Otro día más, un grupo de extremistas ha sembrado de sangre las calles de una ciudad. Ayer, Madrid. Hoy, Londres. Mañana, quién lo sabe. Un terrible grupo terrorista ha declarado la guerra a Occidente, y muchas vidas inocentes caerán antes de que ese grupo sea confinado en el baúl de los recuerdos de la Historia.

¿Inocentes?. Por supuesto. Los asesinos son los que ponen las bombas, única y exclusivamente, no se puede culpar a un pobre señor de estar en un vagón de tren, o de metro, a una hora determinada. Pero, ¿enteramente desprovistos de responsabilidad?. Ése, pienso yo, es otro tema.

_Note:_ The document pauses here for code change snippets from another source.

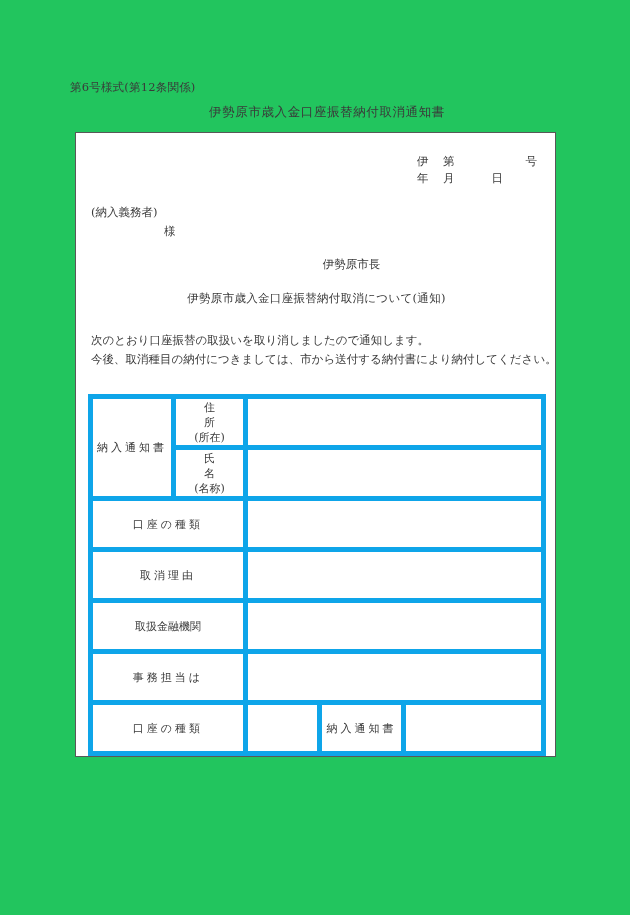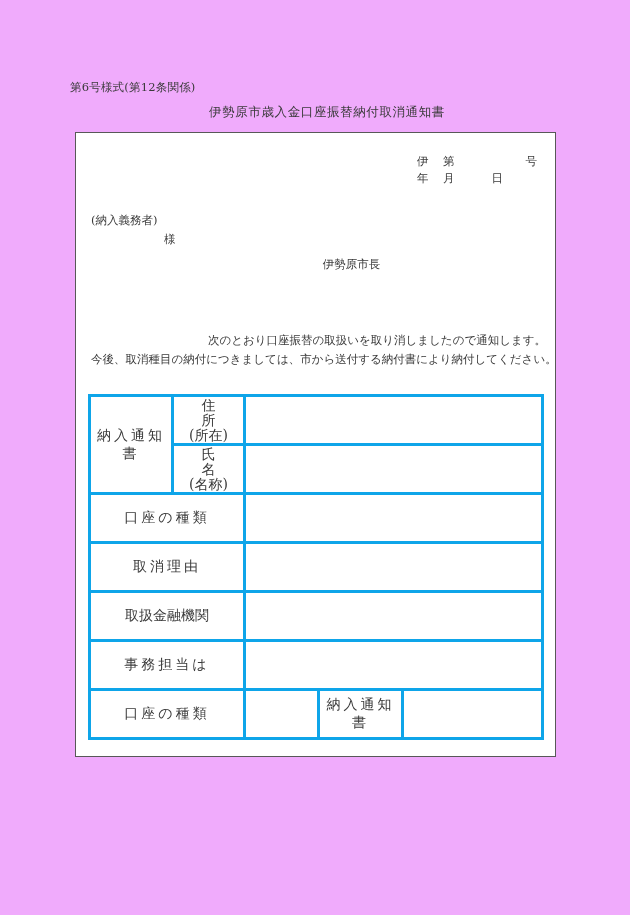--- a/index.html
+++ b/index.html
@@ -18,7 +18,7 @@
   .page {
     position: absolute;
     inset: 0;
-    background: #f0abfc;
+    background: #22c55e;
   }
 
   

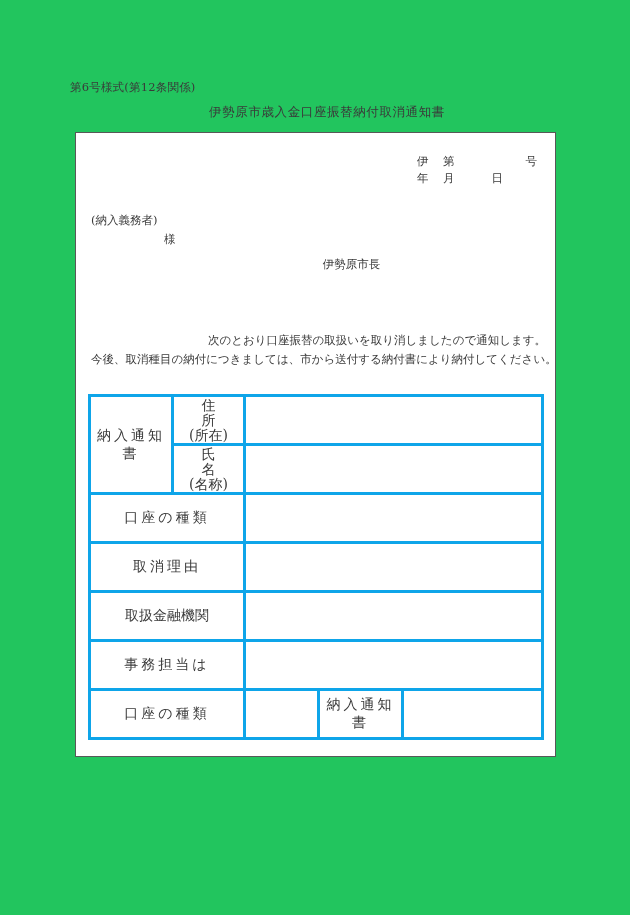--- a/index.html
+++ b/index.html
@@ -83,7 +83,7 @@
   .addressee {
     position: absolute;
     left: 15px;
-    top: 80px;
+    top: 72px;
     font-size: 11.5px;
     white-space: nowrap;
   }

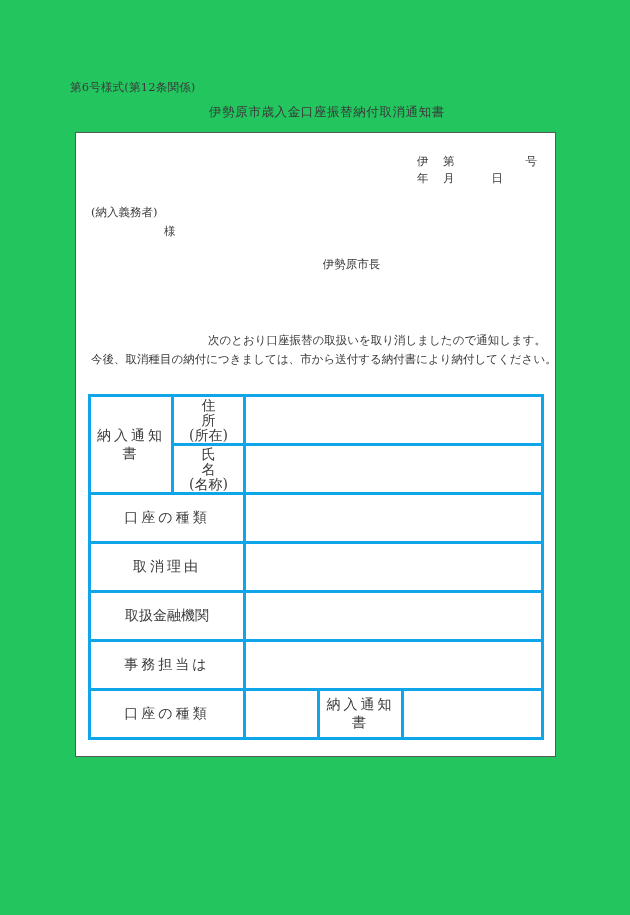--- a/index.html
+++ b/index.html
@@ -205,6 +205,7 @@
 
     <div class="issuer">伊勢原市長</div>
 
+    <div class="subject">伊勢原市歳入金口座振替納付取消について(通知)</div>
 
     <div class="body-text">
       <p>次のとおり口座振替の取扱いを取り消しましたので通知します。</p>

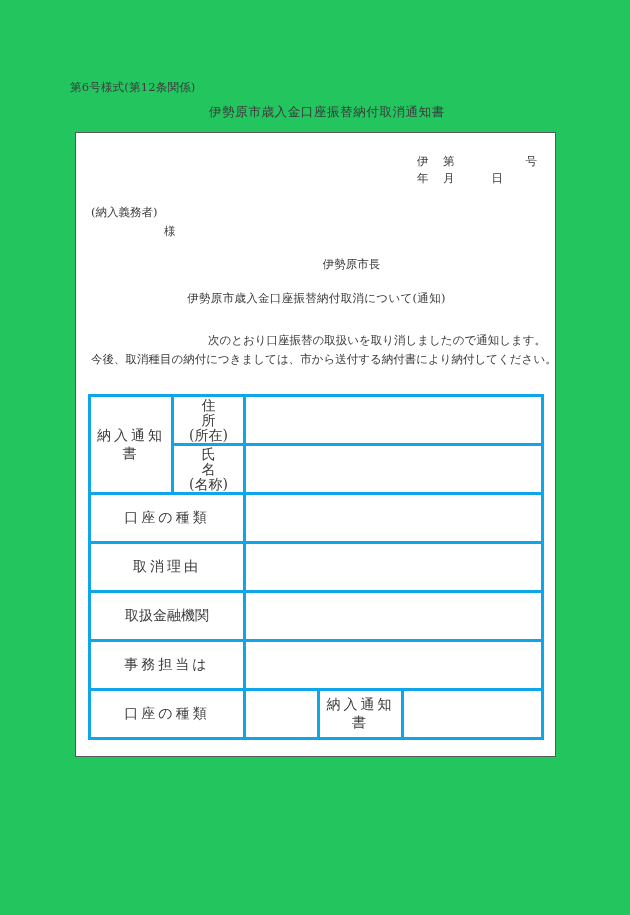--- a/index.html
+++ b/index.html
@@ -128,7 +128,7 @@
     font-size: 11.5px;
     line-height: 19px;
   }
-  .body-text p { margin: 0; white-space: nowrap; text-align: right; }
+  .body-text p { margin: 0; white-space: nowrap; }
 
   
   table.form {

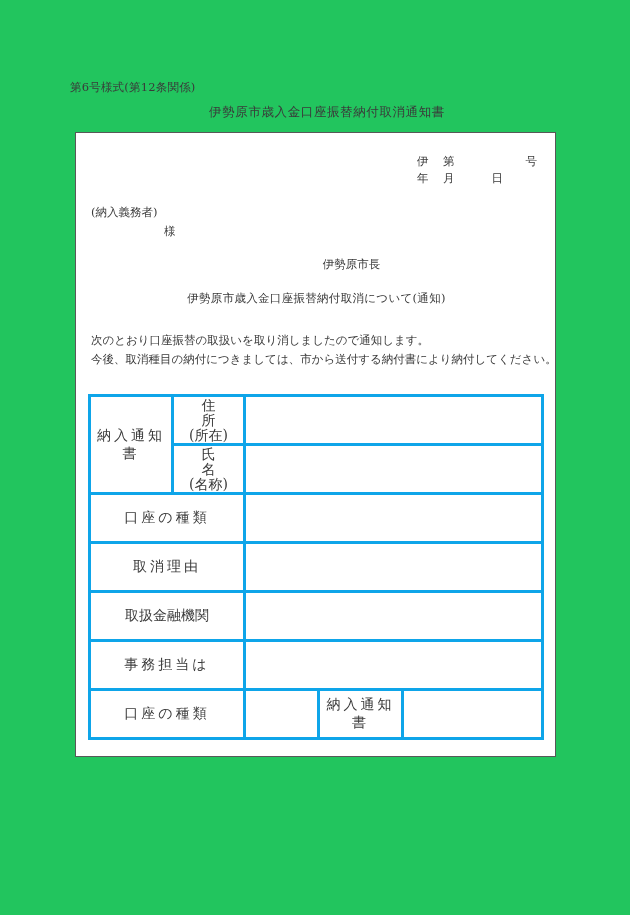--- a/index.html
+++ b/index.html
@@ -140,8 +140,8 @@
     table-layout: fixed;
   }
   table.form td {
-    border: 3px solid #0ea5e9;
-    font-size: 14px;
+    border: 5px solid #0ea5e9;
+    font-size: 11px;
     height: 46px;
     padding: 0;
     vertical-align: middle;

¿No sabemos todos de dónde viene el petróleo que empleamos en nuestros coches, y que es usado para generar la electricidad que alimenta tantos aparatos eléctricos y electrónicos?. ¿No estamos todos enterados de por qué decidió el señor Bush "democratizar" Irak?. ¿No somos conscientes todos del cambio climático y de sus probablemente funestas consecuencias?. Sin embargo, seguimos usando el coche hasta para ir al kiosco de la esquina a comprar el periódico. No sabemos prescindir de incontables artefactos de los que nuestros abuelos ni soñaron, y que por no hacer ni siquiera apagamos bien- el consumo de los aparatos en "stand by" no es tan despreciable como la mayor parte de la gente piensa-. Pese a que España es uno de los países punteros en energía eólica, las emisiones de CO2 crecen cada año, muy por encima de los niveles autorizados en el poco ambicioso protocolo de Kioto. Cada día se baten nuevos récords en el consumo eléctrico, cuyo nivel aumenta muy por encima del índice de crecimiento económico, y espectacularmente si lo comparamos con el crecimiento de la población. Nuestra sociedad vive inmersa en una carrera loca hacia ninguna parte, azuzada por la publicidad, y si no paramos a tiempo alguien sufrirá las consecuencias. Si no nosotros, tal vez nuestros hijos. O nuestros nietos.

¿Qué podemos hacer?. Desde luego, no esperar que los gobiernos arreglen el entuerto. Tal vez no todos los políticos estén tan vendidos al oro negro como el señor Bush, pero lo que sí tienen en común todos ellos es que su gran preocupación es ser reelegido una vez concluya su mandato. Es decir, el futuro inmediato, sin preocuparse mucho por el medio y largo plazo. No, nuestros gobernantes puede que tomen alguna medida, pero será fundamentalmente cosmética.

Así, lo que a mi juicio deberíamos hacer es plantearnos dos preguntas: "¿qué puedo hacer YO?" y "¿qué estoy haciendo YO?". Evidentemente, no todo el mundo puede permitirse comprar un coche de hidrógeno, y para muchos el prescindir del automóvil para desplazarse a diario es un sacrificio excesivo. Pero, ¿sucede esto a todos los conductores que atestan a diario las carreteras de entrada a Madrid, o sus calles?. ¿Es necesario tener todas las habitaciones de la casa iluminada cuando no te vas a mover de una determinada habitación?. ¿No se podrían usar bombillas de bajo consumo, o limitar el uso del aire acondicionado?... Un montón de preguntas que, a mi juicio, todos deberíamos plantearnos y obrar en consecuencia. Entonces, tal vez, habría una esperanza.